For starters, we replaced all-purpose flour with whole-wheat flour. Fat-free peach yogurt and canola oil stand in for some of the fat. Opting for egg whites also removes more fat and cholesterol.

Yet it's the streusel topping that really packs a punch.  Try this combination of old fashined rolled oats, chopped walnuts or pecans and flax seeds instead of the usual version made of flour, sugar, butter and spices.  Oats are high in vitamin B1 and contain good amounts of B2 and E.  Flax seeds have a nutty flavor, and they are rich in calcium, iron, niacin, phosphorous, vitamin E and lignans-a plant estrogen with antioxidant qualities.  Flax seeds and nuts are both high in omega 3 fatty acids.
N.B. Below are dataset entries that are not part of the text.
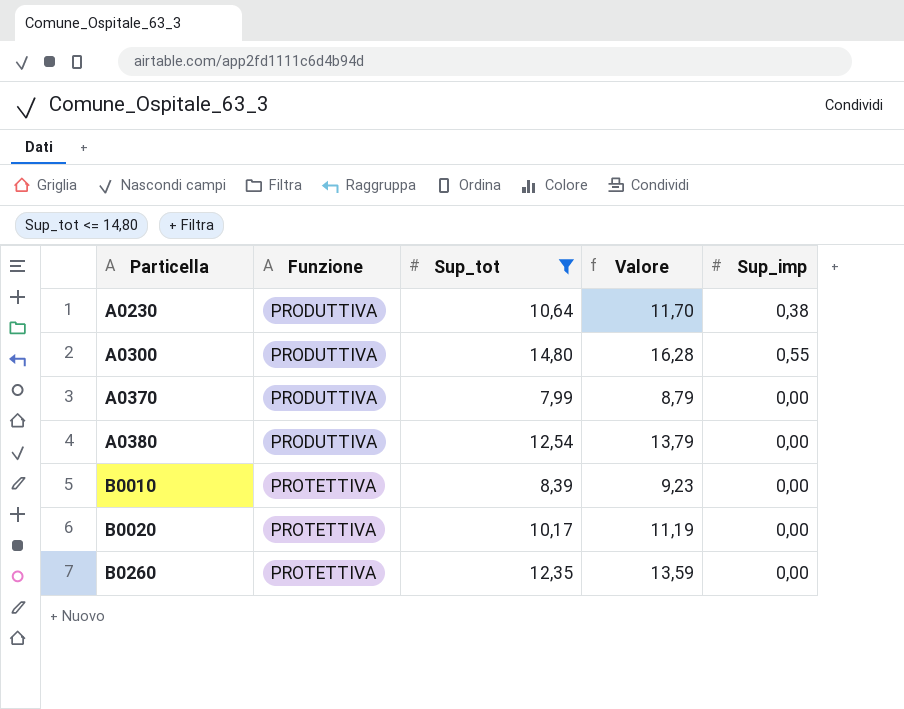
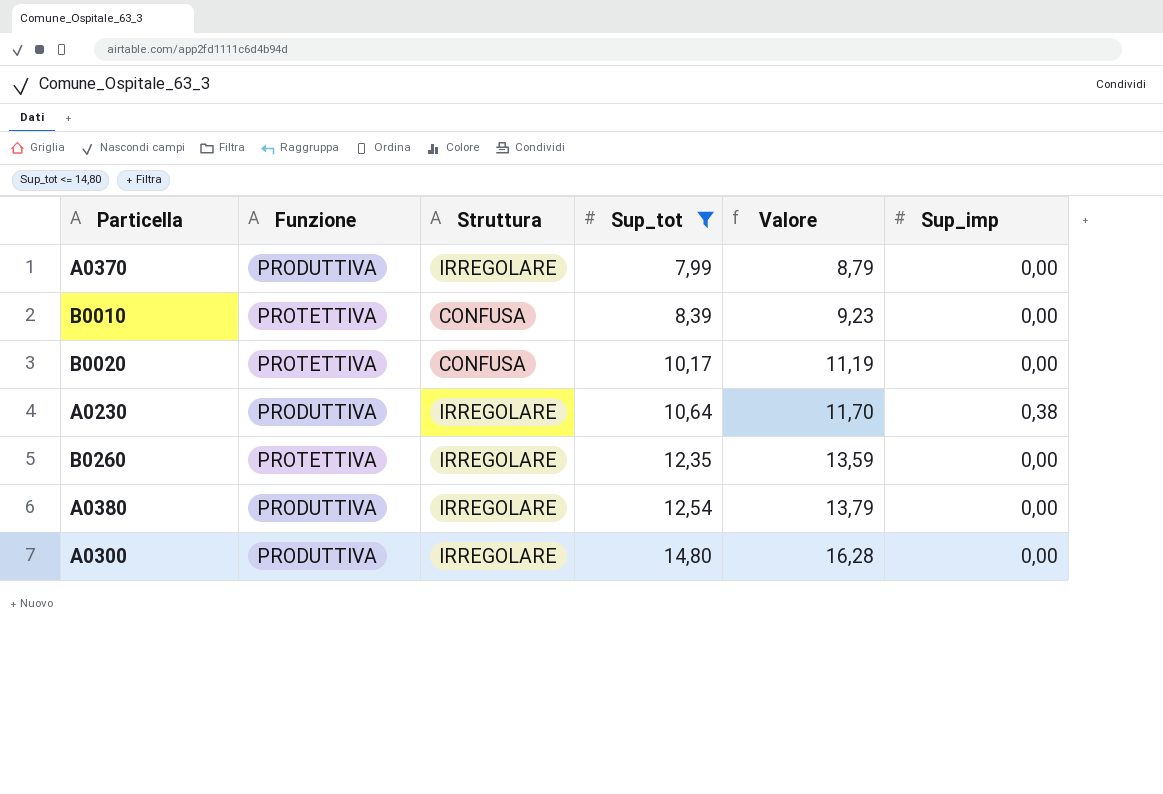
row order: Particella ascending -> Sup_tot ascending
column Struttura | position: none -> 3
A0300 | Sup_imp: 0,55 -> 0,00

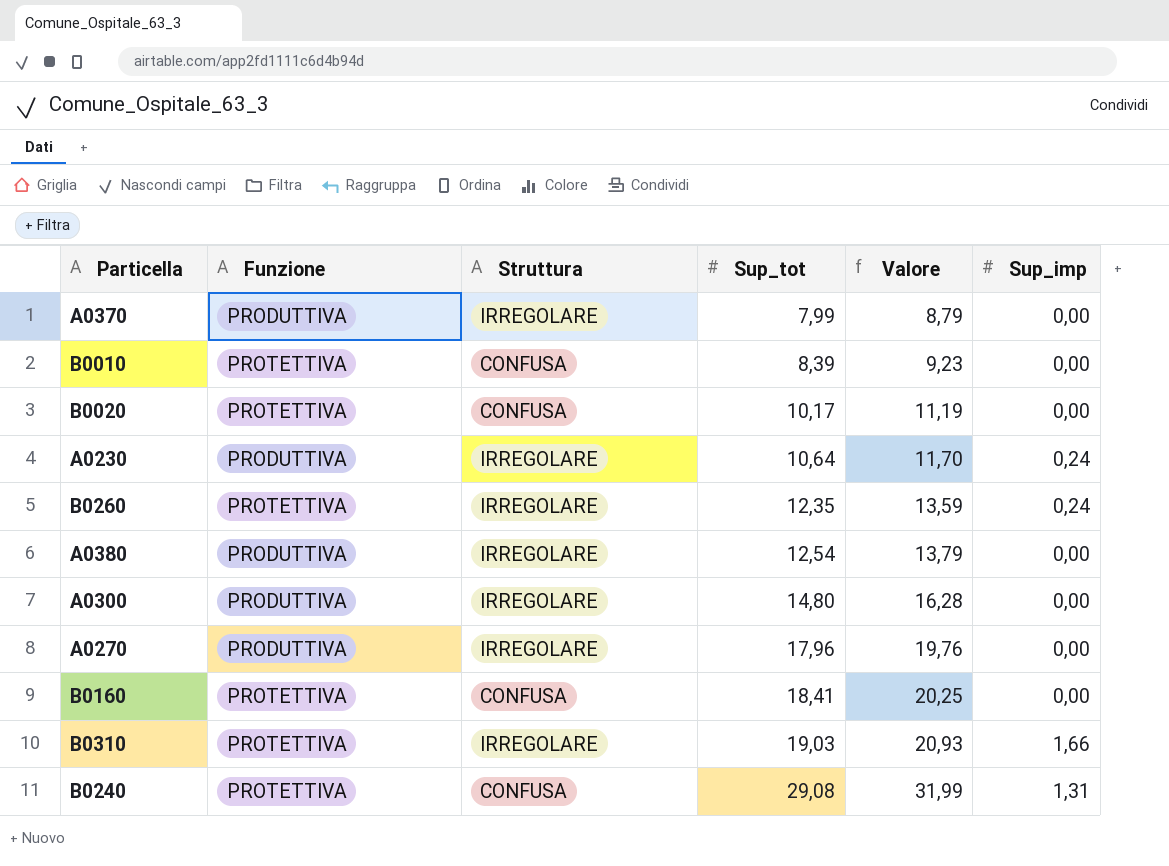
filter: Sup_tot <= 14,80 -> none
A0230 | Sup_imp: 0,38 -> 0,24
B0260 | Sup_imp: 0,00 -> 0,24

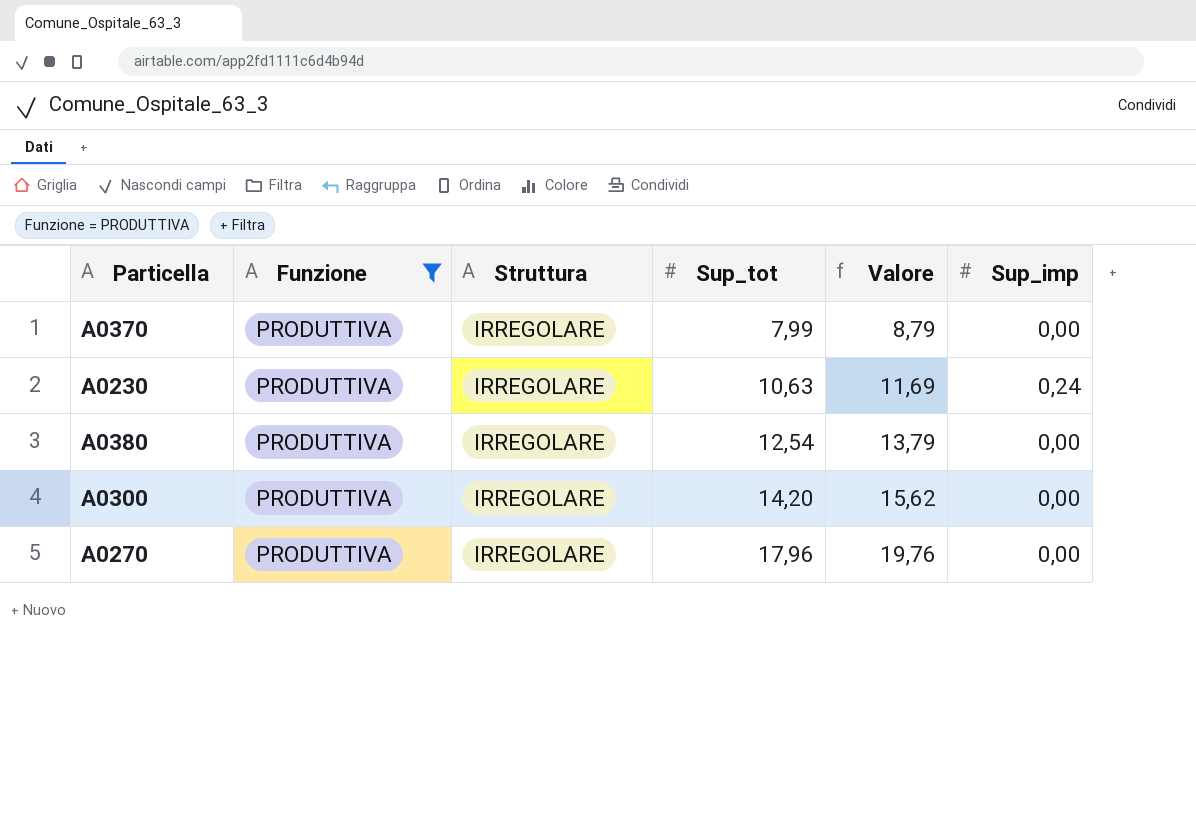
filter: none -> Funzione = PRODUTTIVA
A0230 | Sup_tot: 10,64 -> 10,63
A0230 | Valore: 11,70 -> 11,69
A0300 | Sup_tot: 14,80 -> 14,20
A0300 | Valore: 16,28 -> 15,62

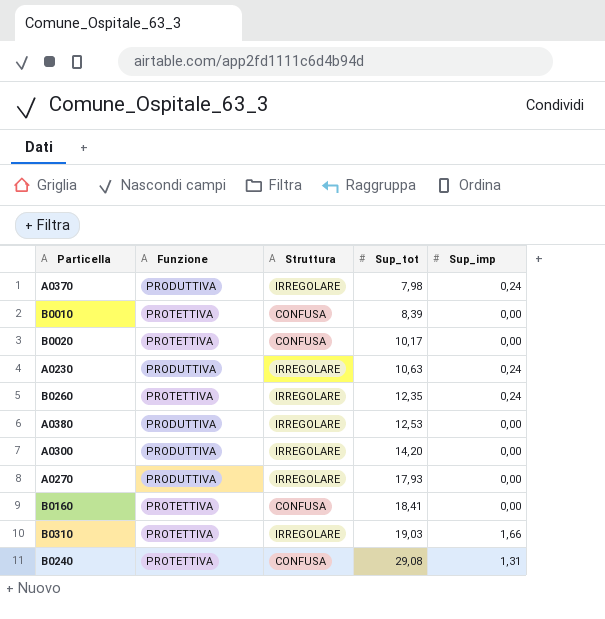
filter: Funzione = PRODUTTIVA -> none
column Valore | formula: [Sup_tot] * 1,1 -> none
A0370 | Sup_tot: 7,99 -> 7,98
A0370 | Sup_imp: 0,00 -> 0,24
A0380 | Sup_tot: 12,54 -> 12,53
A0270 | Sup_tot: 17,96 -> 17,93

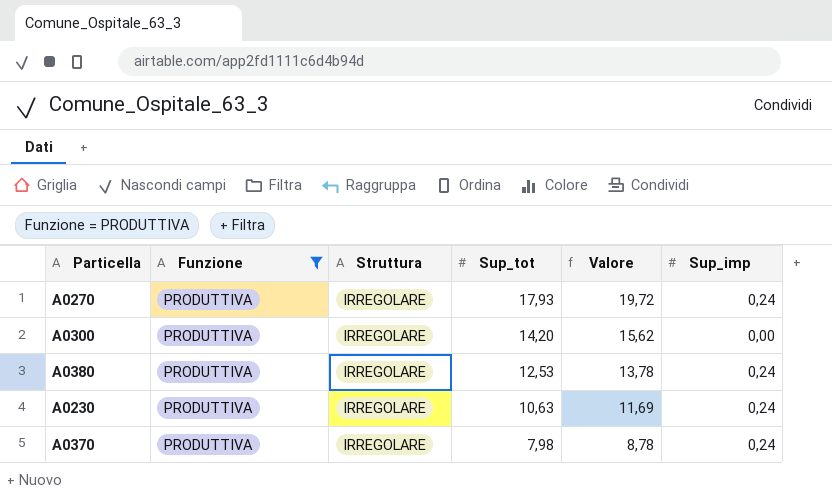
filter: none -> Funzione = PRODUTTIVA
row order: Sup_tot ascending -> Sup_tot descending
column Valore | formula: none -> [Sup_tot] * 1,1
A0270 | Sup_imp: 0,00 -> 0,24
A0380 | Sup_imp: 0,00 -> 0,24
You may notice that the percent of fat is higher than the 30 percent recommended by the USDA, however the calorie count is low, and the majority of fat in this recipe is considered a “good” or unsaturated fat. Meanwhile, the protein and dietary fiber are considered quite high for a baked good.

Storage tip: Flax seed is available at health food stores and some supermarkets. The seeds have a high fat content, so they should be stored in the refrigerator or freezer for up to six months.